In 2023, he was the 77th-richest Indian, with a net worth of US$3 billion. The same year, his production house, Sun Pictures, produced Jailer, starring South-Indian actor Rajinikanth, which went on to become the highest performing film of 2023 and second-highest grossing Tamil film of all-time.

== Personal life ==
Maran married Kavery, a native of Kodagu. They have a daughter, Kaviya Maran, who is an executive director of Sun TV Network and heads the group's cricket franchises, including Sunrisers Hyderabad in the Indian Premier League, Sunrisers Eastern Cape in the SA20 in South Africa and Sunrisers Leeds in The Hundred in England.

In June 2025, Maran's younger brother, Dayanidhi Maran, issued a legal notice accusing him and others of corporate fraud and irregularities relating to the ownership and transfer of shares in Sun TV Network and associated companies.

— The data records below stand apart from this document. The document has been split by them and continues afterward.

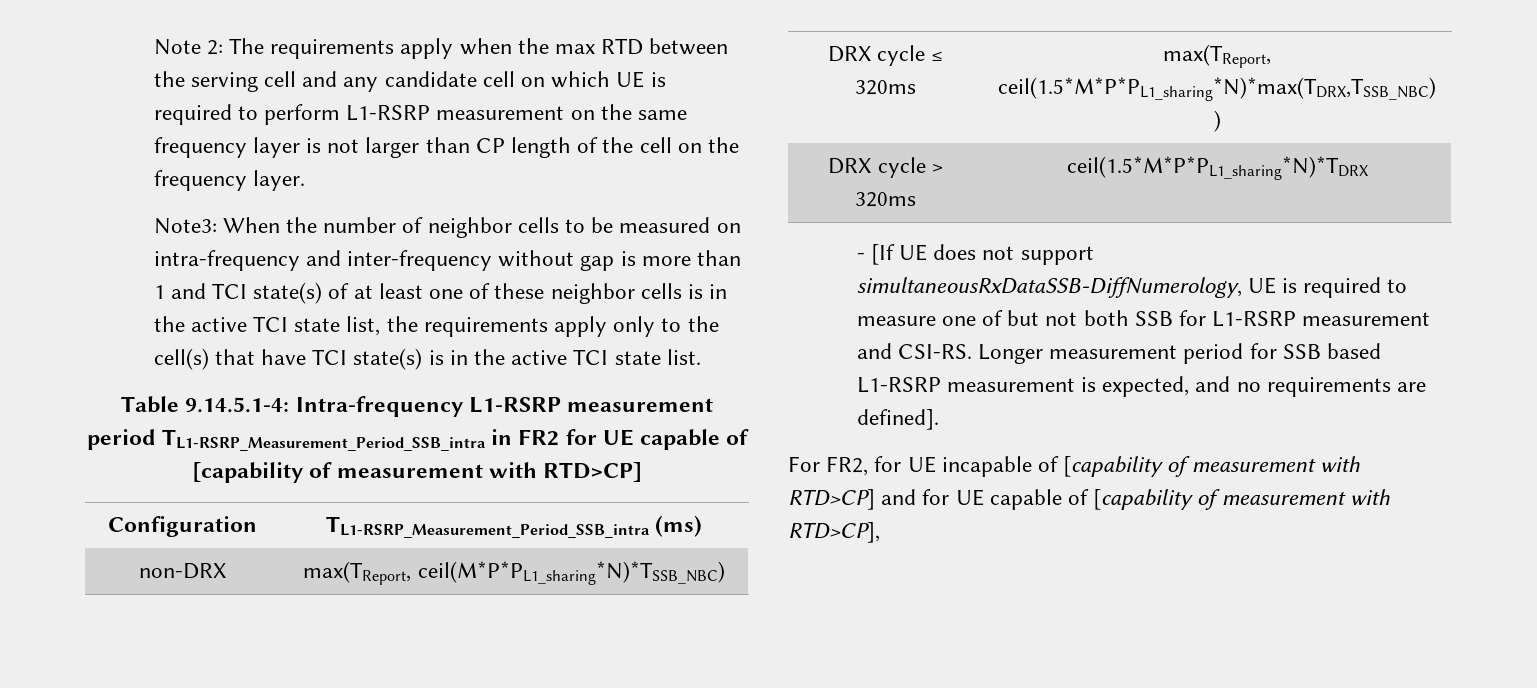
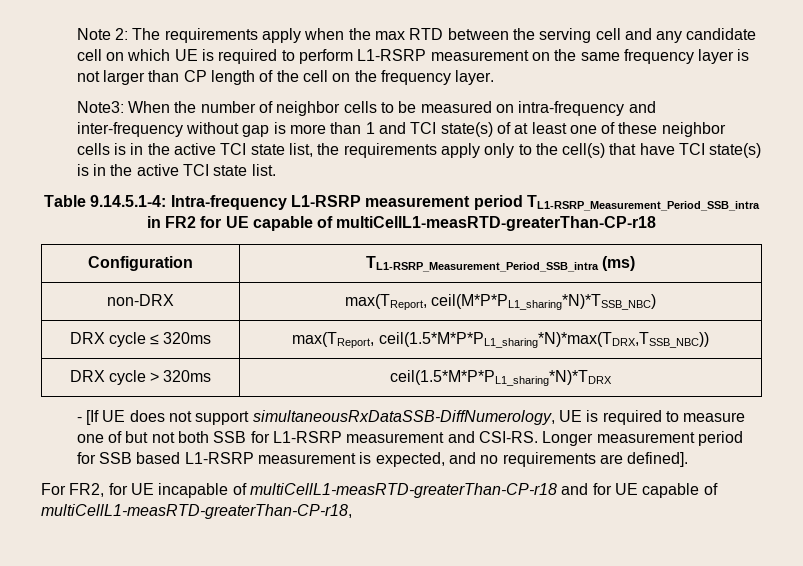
- Table 9.14.5.1-4: Intra-frequency L1-RSRP measurement period TL1-RSRP_Measurement_Period_SSB_intra in FR2 for UE capable of [capability of measurement with RTD>CP]
+ Table 9.14.5.1-4: Intra-frequency L1-RSRP measurement period TL1-RSRP_Measurement_Period_SSB_intra in FR2 for UE capable of multiCellL1-measRTD-greaterThan-CP-r18
- For FR2, for UE incapable of [capability of measurement with RTD>CP] and for UE capable of [capability of measurement with RTD>CP],
+ For FR2, for UE incapable of multiCellL1-measRTD-greaterThan-CP-r18 and for UE capable of multiCellL1-measRTD-greaterThan-CP-r18,

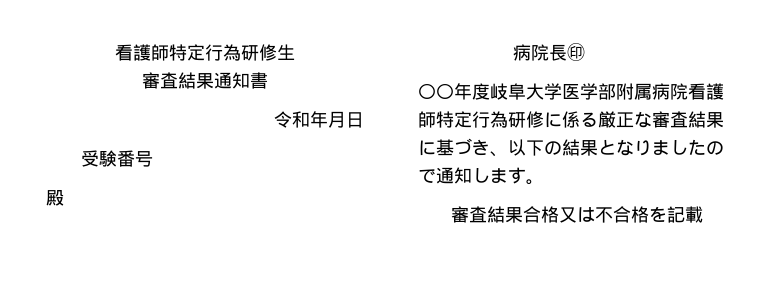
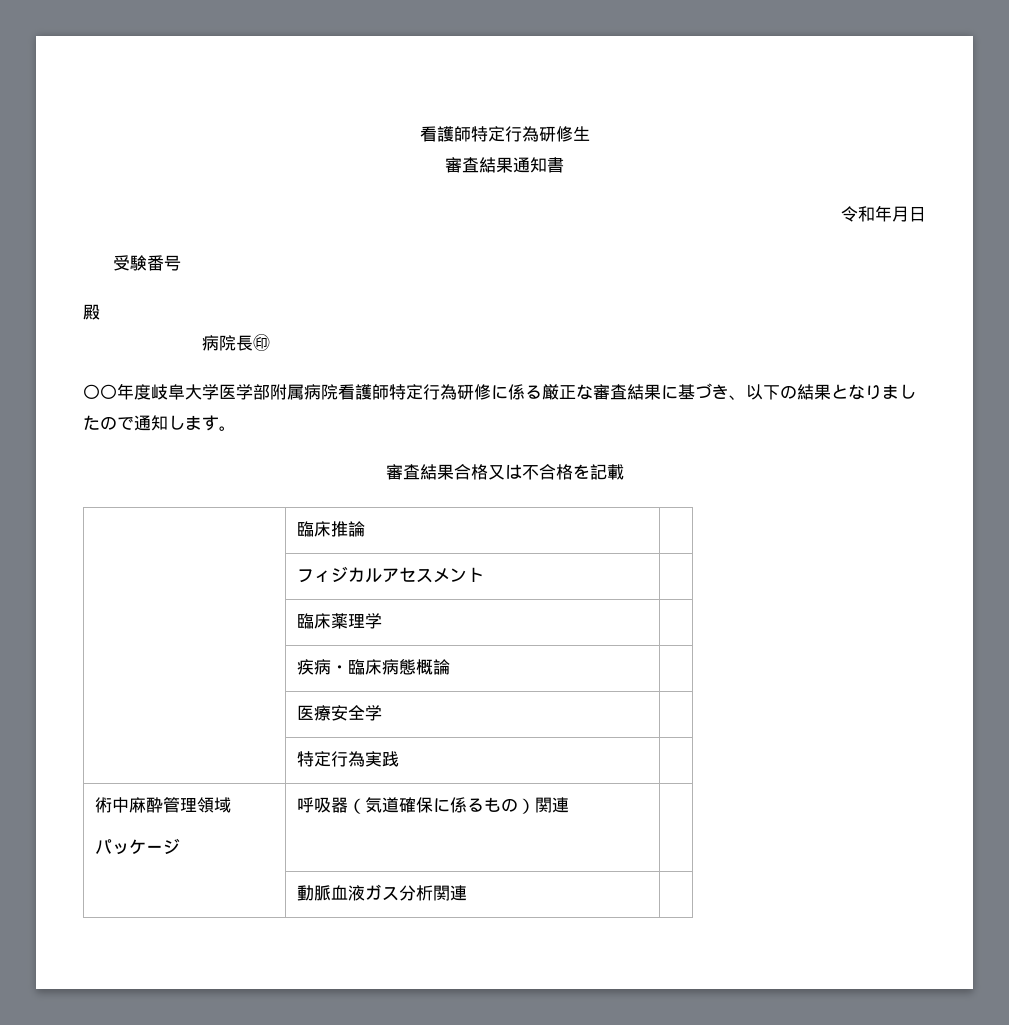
+ | 臨床推論 |
+ | フィジカルアセスメント |
+ | 臨床薬理学 |
+ | 疾病・臨床病態概論 |
+ | 医療安全学 |
+ | 特定行為実践 |
+ 術中麻酔管理領域
+ パッケージ | 呼吸器（気道確保に係るもの）関連 |
+ | 動脈血液ガス分析関連 |

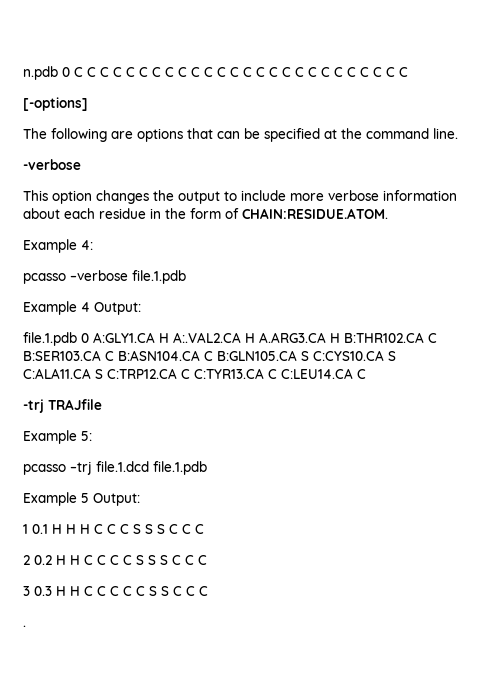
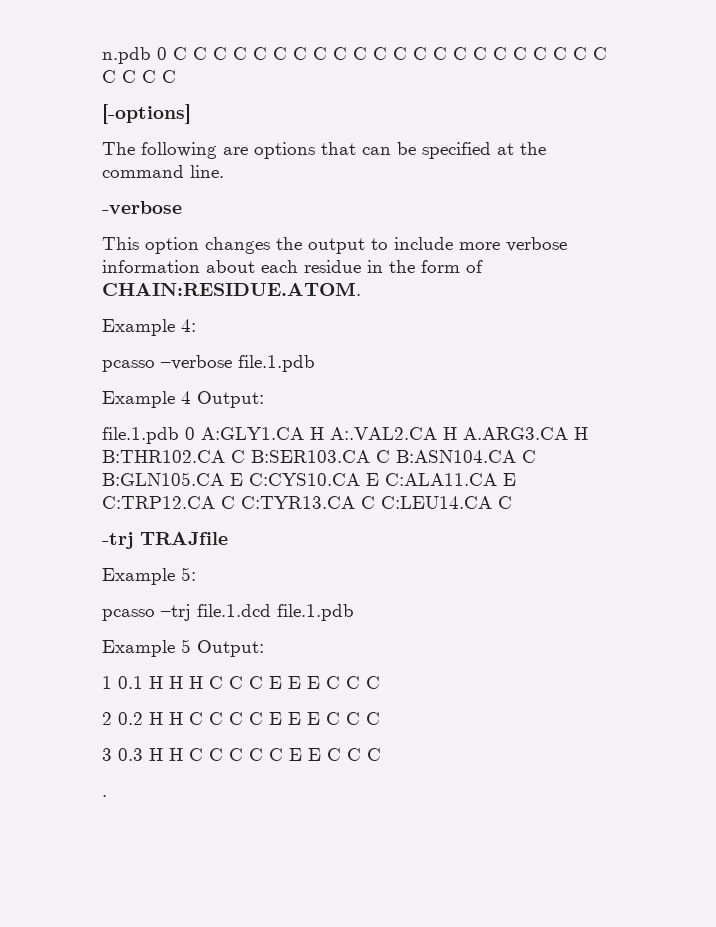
- file.1.pdb 0 A:GLY1.CA H A:.VAL2.CA H A.ARG3.CA H B:THR102.CA C B:SER103.CA C B:ASN104.CA C B:GLN105.CA S C:CYS10.CA S C:ALA11.CA S C:TRP12.CA C C:TYR13.CA C C:LEU14.CA C
+ file.1.pdb 0 A:GLY1.CA H A:.VAL2.CA H A.ARG3.CA H B:THR102.CA C B:SER103.CA C B:ASN104.CA C B:GLN105.CA E C:CYS10.CA E C:ALA11.CA E C:TRP12.CA C C:TYR13.CA C C:LEU14.CA C
- 1 0.1 H H H C C C S S S C C C
+ 1 0.1 H H H C C C E E E C C C
- 2 0.2 H H C C C C S S S C C C
+ 2 0.2 H H C C C C E E E C C C
- 3 0.3 H H C C C C C S S C C C
+ 3 0.3 H H C C C C C E E C C C

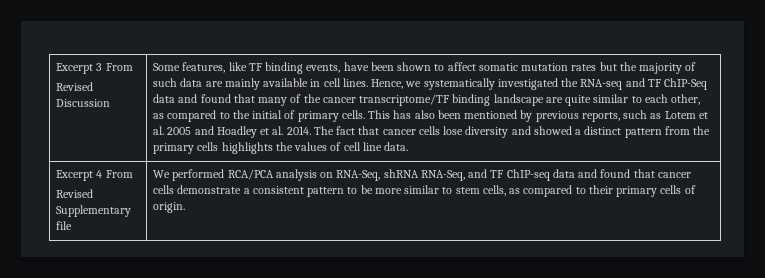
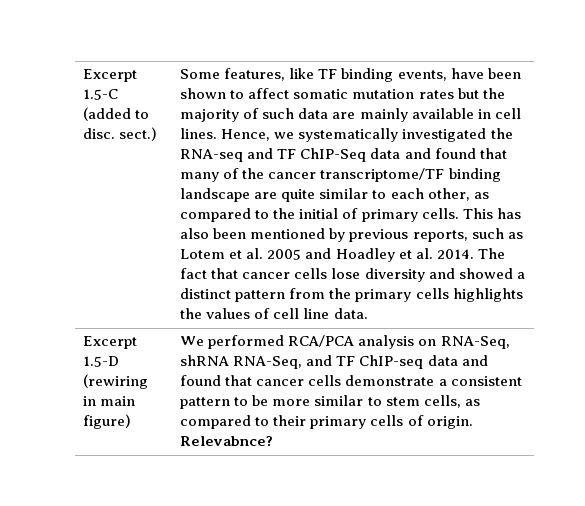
- Excerpt 3 From
- Revised Discussion
+ Excerpt 1.5-C (added to disc. sect.)
- Excerpt 4 From
- Revised Supplementary file
+ Excerpt 1.5-D (rewiring in main figure)
+ Relevabnce?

The notice alleged that Kalanithi had allotted 1.2 million shares to himself in 2003 for ₹1.2 crore without the necessary approvals, giving him a controlling stake, and alleged subsequent irregularities in the transfer of shares and company assets.

Sun TV Network described the dispute as a personal family matter. In August 2025, Sun TV announced that the legal notices had been unconditionally and irrevocably withdrawn and that the issues had been resolved; the terms of the settlement were not publicly disclosed.